## Problem details
Restate word for word the lines of the material below, from the line with "left: 303px;" to the line with "border-radius: 10px 10px 0 14px;", both lines included, and no others.

————————

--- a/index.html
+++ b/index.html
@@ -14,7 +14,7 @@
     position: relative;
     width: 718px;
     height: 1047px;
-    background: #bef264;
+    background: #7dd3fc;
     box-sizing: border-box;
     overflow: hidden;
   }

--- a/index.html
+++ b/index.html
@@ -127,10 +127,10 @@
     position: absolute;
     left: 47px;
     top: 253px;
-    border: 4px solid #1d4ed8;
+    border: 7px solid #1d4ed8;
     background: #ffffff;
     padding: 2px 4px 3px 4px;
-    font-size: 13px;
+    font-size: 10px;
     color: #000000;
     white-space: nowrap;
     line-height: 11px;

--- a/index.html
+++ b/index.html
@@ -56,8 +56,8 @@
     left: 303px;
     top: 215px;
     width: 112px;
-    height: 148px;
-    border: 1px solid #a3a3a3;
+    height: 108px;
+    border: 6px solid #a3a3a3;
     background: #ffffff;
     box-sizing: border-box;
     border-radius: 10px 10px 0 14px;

————————

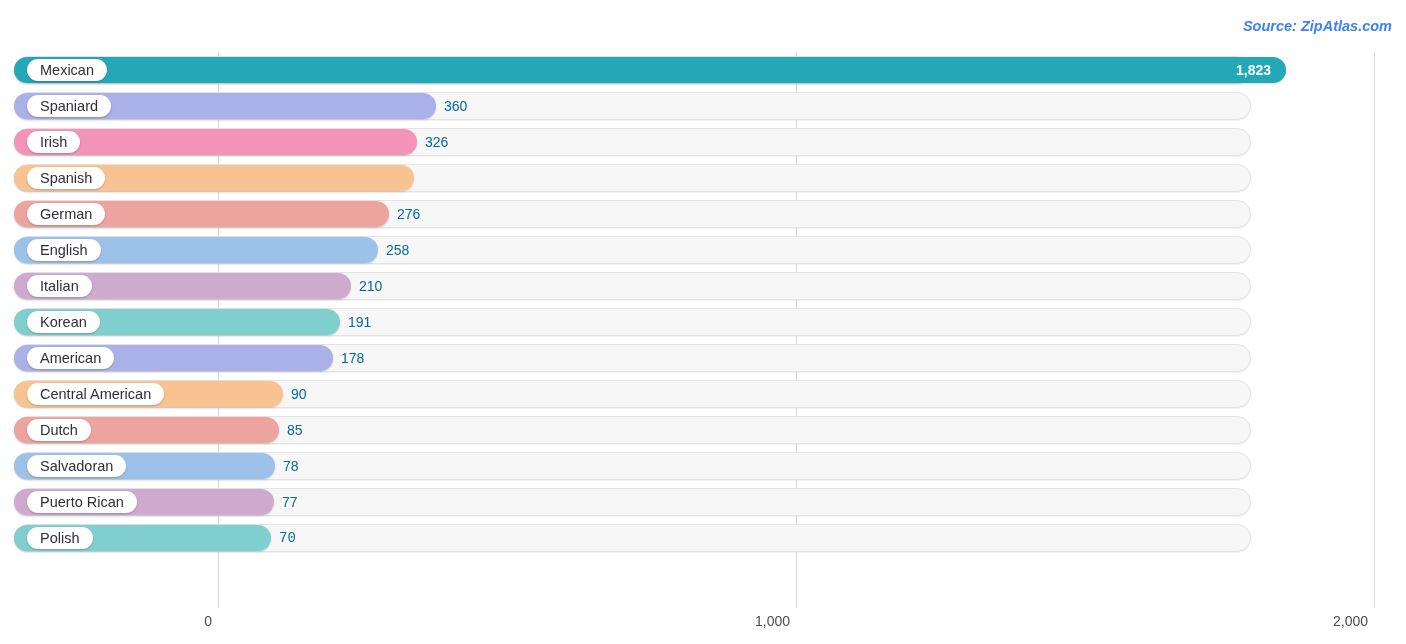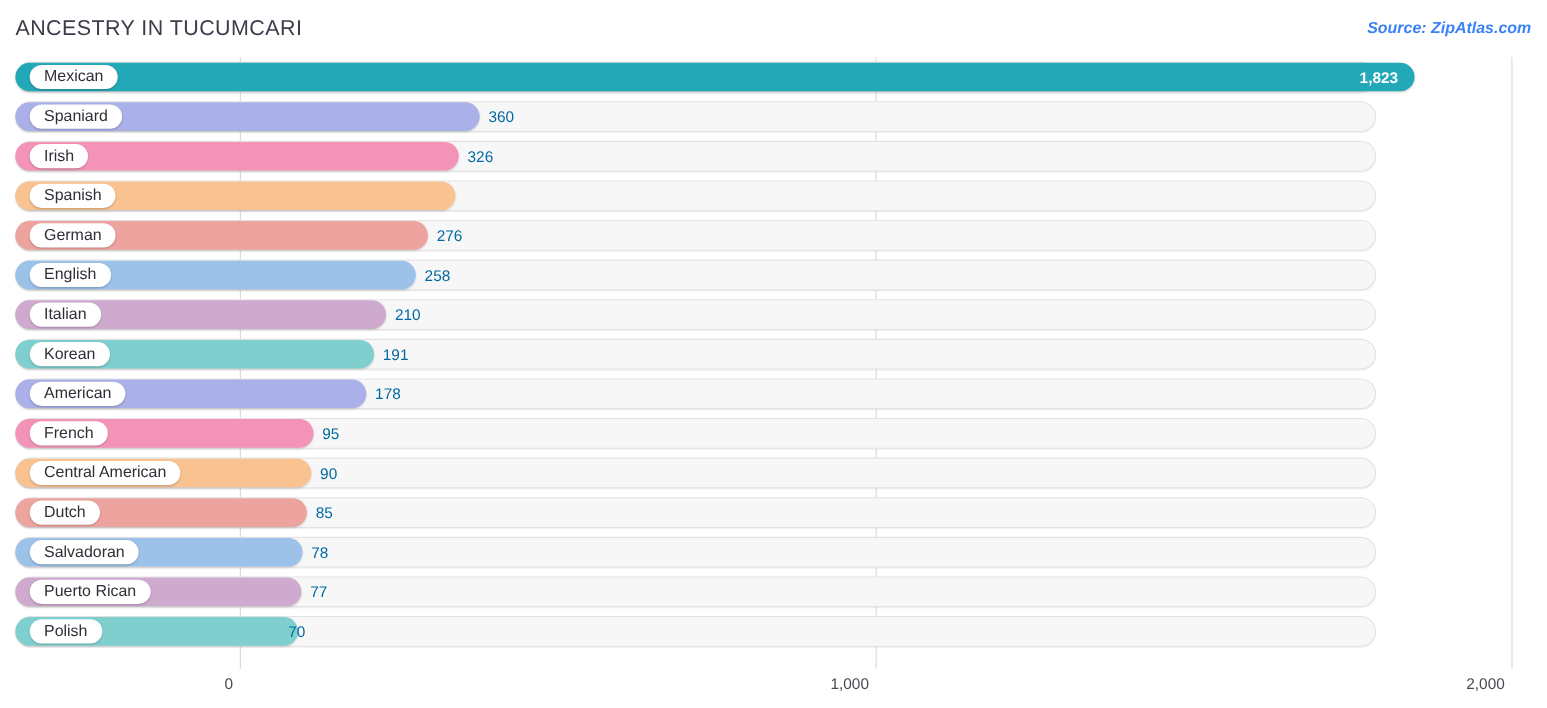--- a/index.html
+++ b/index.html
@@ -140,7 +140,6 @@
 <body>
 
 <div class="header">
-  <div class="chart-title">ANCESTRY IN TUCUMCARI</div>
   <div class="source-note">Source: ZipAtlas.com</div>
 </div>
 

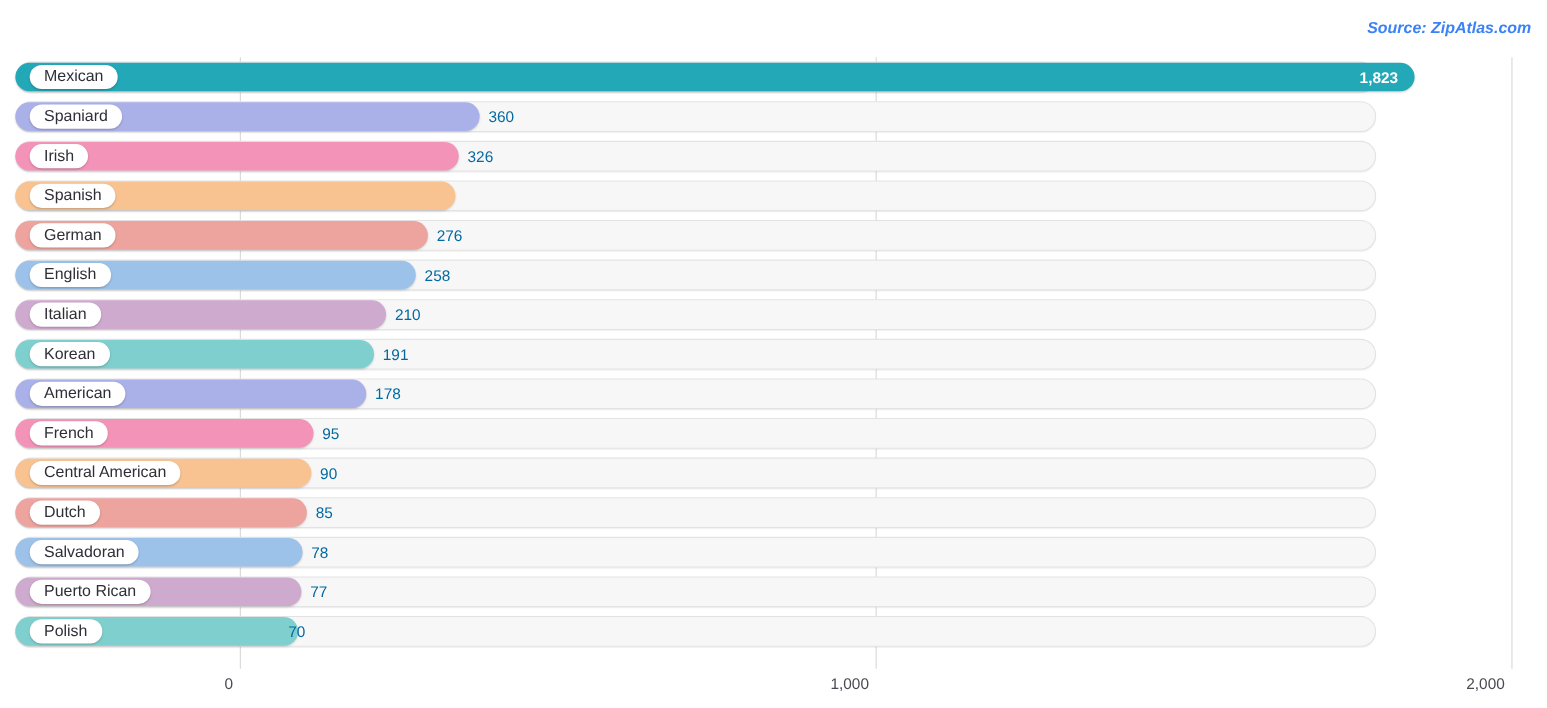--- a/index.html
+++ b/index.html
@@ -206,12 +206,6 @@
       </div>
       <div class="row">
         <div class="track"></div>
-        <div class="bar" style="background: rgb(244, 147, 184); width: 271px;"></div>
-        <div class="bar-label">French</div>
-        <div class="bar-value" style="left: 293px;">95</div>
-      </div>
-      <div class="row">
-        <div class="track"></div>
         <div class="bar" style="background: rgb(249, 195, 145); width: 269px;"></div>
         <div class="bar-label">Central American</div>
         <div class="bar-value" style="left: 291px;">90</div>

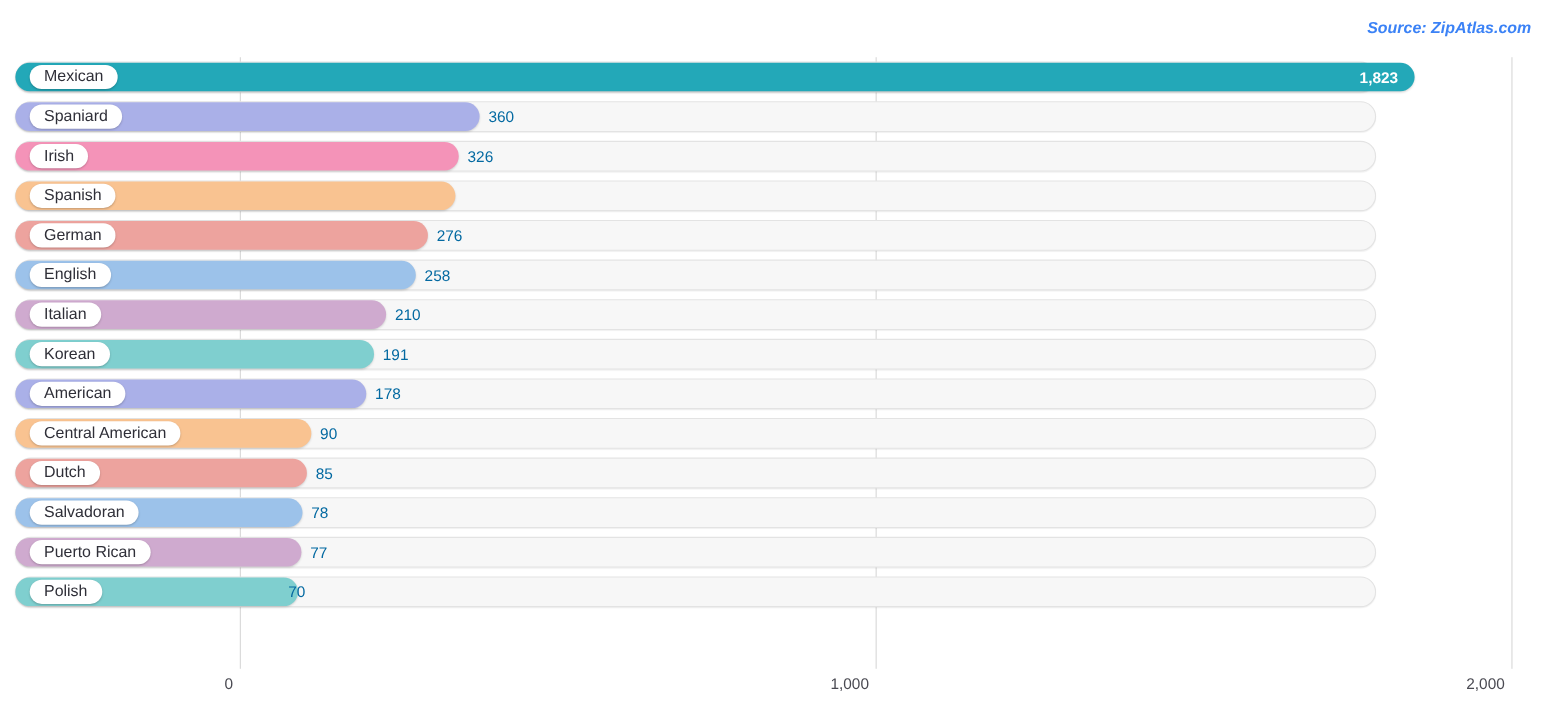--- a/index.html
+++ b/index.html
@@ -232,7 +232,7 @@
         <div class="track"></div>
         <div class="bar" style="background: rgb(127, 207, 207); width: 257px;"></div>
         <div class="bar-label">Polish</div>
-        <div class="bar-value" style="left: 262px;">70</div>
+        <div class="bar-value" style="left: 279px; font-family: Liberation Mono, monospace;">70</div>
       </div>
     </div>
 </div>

————————

## Solution to the exercise
     left: 303px;
     top: 215px;
     width: 112px;
-    height: 148px;
-    border: 1px solid #a3a3a3;
+    height: 108px;
+    border: 6px solid #a3a3a3;
     background: #ffffff;
     box-sizing: border-box;
     border-radius: 10px 10px 0 14px;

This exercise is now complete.